After about two days of watching me mope around the house over a basketball loss, my husband told me it was time to re-up my medication. His comment made me angry. I thought he was not giving me proper credit for my ability to fend the depression off myself. I am tough. I am strong. I am a working mother of three who runs marathons and has successfully fought depression my entire adult life. He was not giving me enough time to tough it out.
But that is the thing about depression. It does not care who you are, what you have done, how tough you think you are or how determined you are. Depression takes over the rational part of your brain. It renders you unable to see or feel the good in your life. Stifling out the sunshine and beauty, you feel like you are walking through mud. Basic tasks like taking a shower and getting dressed feel Herculean. Depression is a silent killer because many of those who suffer are so stoic that you would never know they are suffering. But make no doubt that it is indeed a killer. When left untreated or treated improperly, depression can be terminal.

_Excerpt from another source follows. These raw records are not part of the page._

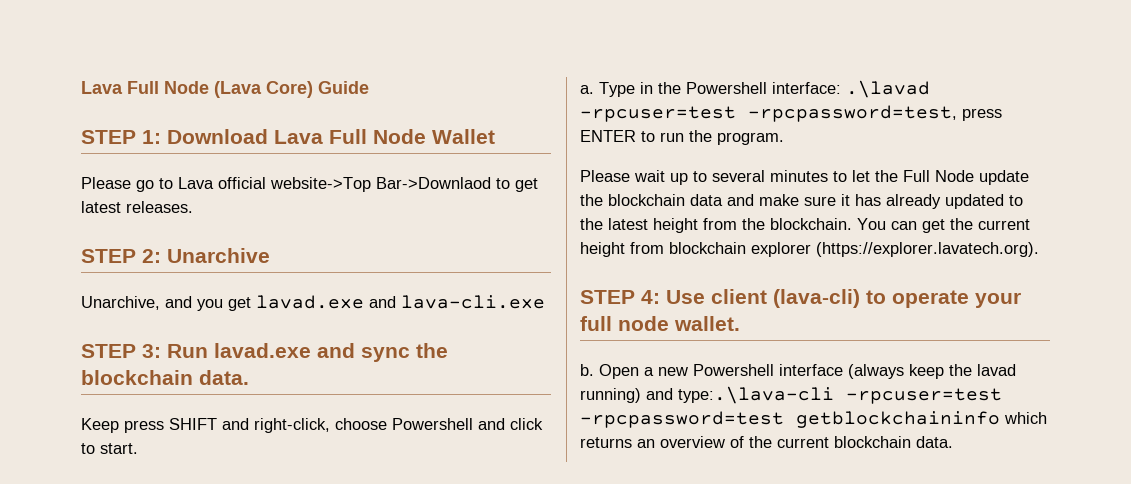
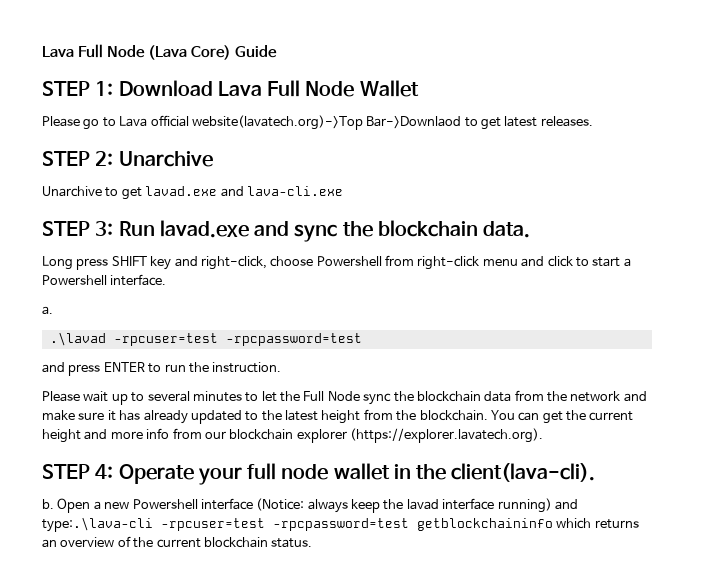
- Please go to Lava official website->Top Bar->Downlaod to get latest releases.
+ Please go to Lava official website(lavatech.org)->Top Bar->Downlaod to get latest releases.
- Unarchive, and you get lavad.exe and lava-cli.exe
+ Unarchive to get lavad.exe and lava-cli.exe
- Keep press SHIFT and right-click, choose Powershell and click to start.
- a. Type in the Powershell interface: .\lavad -rpcuser=test -rpcpassword=test, press ENTER to run the program.
+ Long press SHIFT key and right-click, choose Powershell from right-click menu and click to start a Powershell interface.
+ a.
+ .\lavad -rpcuser=test -rpcpassword=test
+ and press ENTER to run the instruction.
- Please wait up to several minutes to let the Full Node update the blockchain data and make sure it has already updated to the latest height from the blockchain.
+ Please wait up to several minutes to let the Full Node sync the blockchain data from the network and make sure it has already updated to the latest height from the blockchain.
- You can get the current height from blockchain explorer (https://explorer.lavatech.org).
+ You can get the current height and more info from our blockchain explorer (https://explorer.lavatech.org).
- STEP 4: Use client (lava-cli) to operate your full node wallet.
+ STEP 4: Operate your full node wallet in the client(lava-cli).
- Open a new Powershell interface (always keep the lavad running) and type:.\lava-cli -rpcuser=test -rpcpassword=test getblockchaininfo which returns an overview of the current blockchain data.
+ Open a new Powershell interface (Notice: always keep the lavad interface running) and type:.\lava-cli -rpcuser=test -rpcpassword=test getblockchaininfo which returns an overview of the current blockchain status.

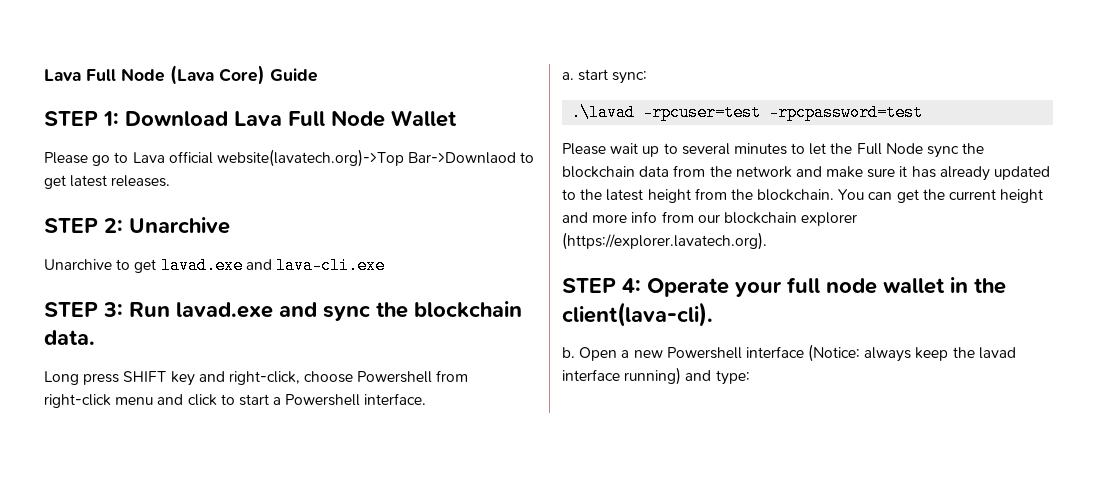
- a.
+ a. start sync:
- and press ENTER to run the instruction.
- Open a new Powershell interface (Notice: always keep the lavad interface running) and type:.\lava-cli -rpcuser=test -rpcpassword=test getblockchaininfo which returns an overview of the current blockchain status.
+ Open a new Powershell interface (Notice: always keep the lavad interface running) and type:

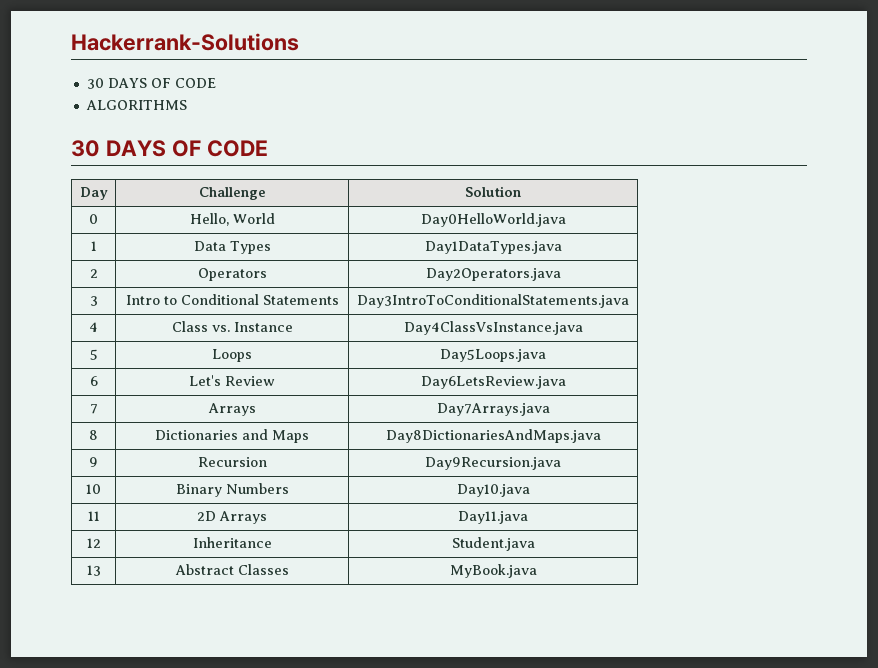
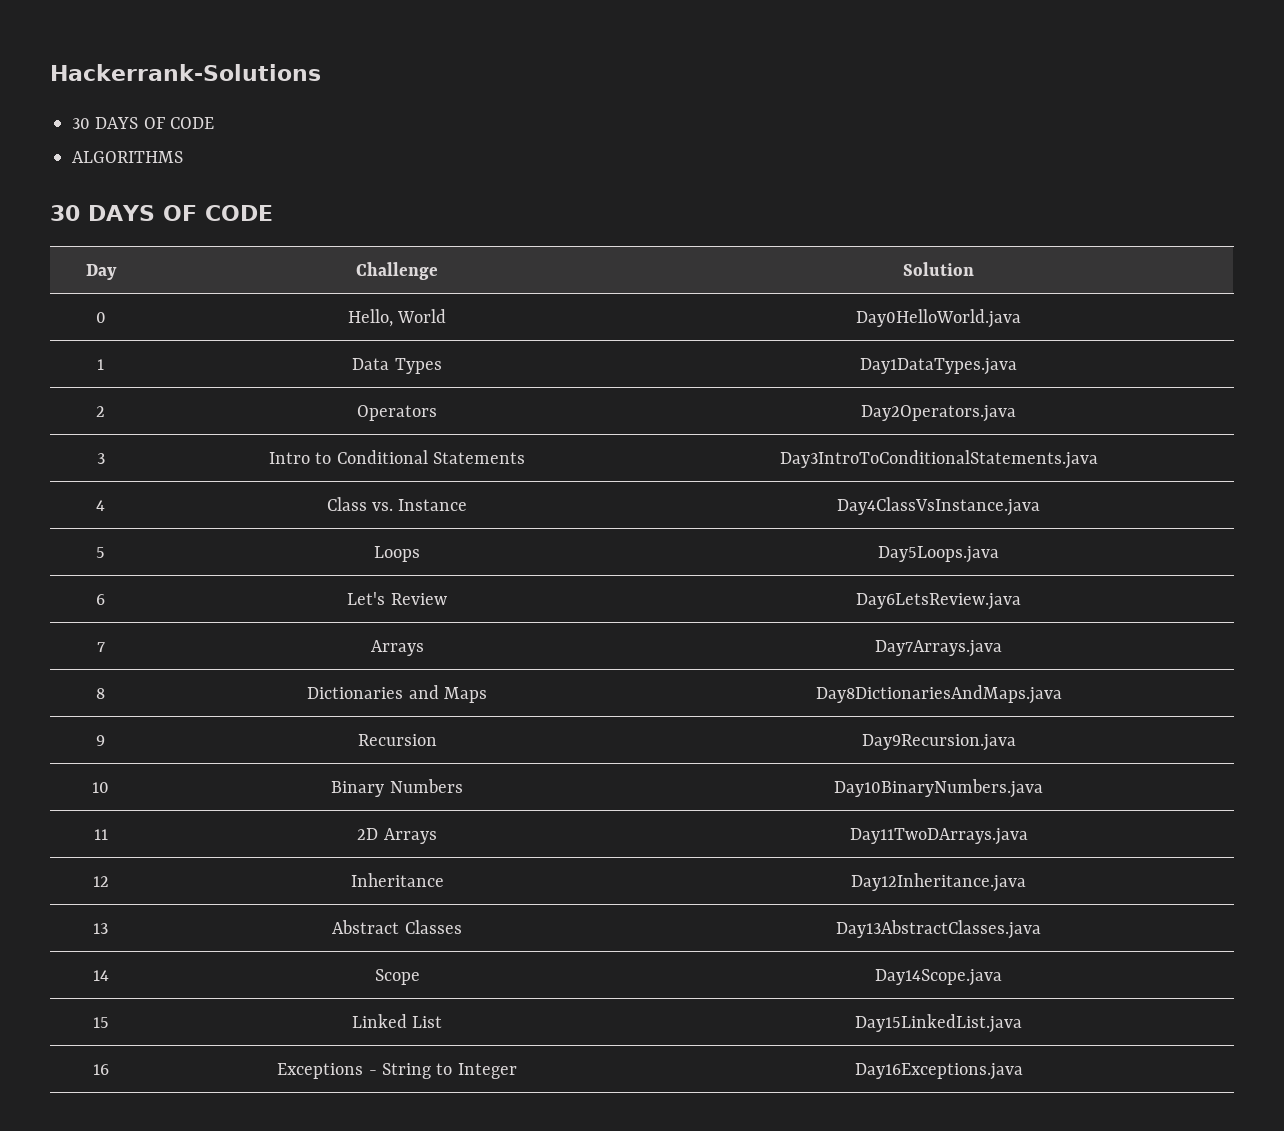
- 10 | Binary Numbers | Day10.java
+ 10 | Binary Numbers | Day10BinaryNumbers.java
- 11 | 2D Arrays | Day11.java
+ 11 | 2D Arrays | Day11TwoDArrays.java
- 12 | Inheritance | Student.java
+ 12 | Inheritance | Day12Inheritance.java
- 13 | Abstract Classes | MyBook.java
+ 13 | Abstract Classes | Day13AbstractClasses.java
+ 14 | Scope | Day14Scope.java
+ 15 | Linked List | Day15LinkedList.java
+ 16 | Exceptions - String to Integer | Day16Exceptions.java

I wrestled with the demons in my head for a couple of days about going back to my full dose of medication, but I got tired of walking through the mud. My husband and kids deserve more. I deserve more. If I were a diabetic using insulin or a patient with high blood pressure taking high blood pressure medication to manage my blood pressure, I would not deny my body the medication that it so badly needs. And although we do not have a test to medically quantify it yet, I have a deficiency or imbalance in my brain that the medication helps repair. I know this because just two days after returning to my full dose I already feel better. I can get dressed with ease. I do not feel like I am going to burst into tears at any second. I do not feel like an elephant is sitting on my chest. And I can get on the plane to Houston with my family and feel the moments of joy as we spend time with friends celebrating my birthday and watching the Final Four. Yes, I still feel sad that Virginia will not be there, but I feel proud of what they accomplished this season and I feel hopeful that one day they will make the Final Four, Tony Bennett will cut down the nets, and when they do it will be that much sweeter. And I will get to cry tears of joy.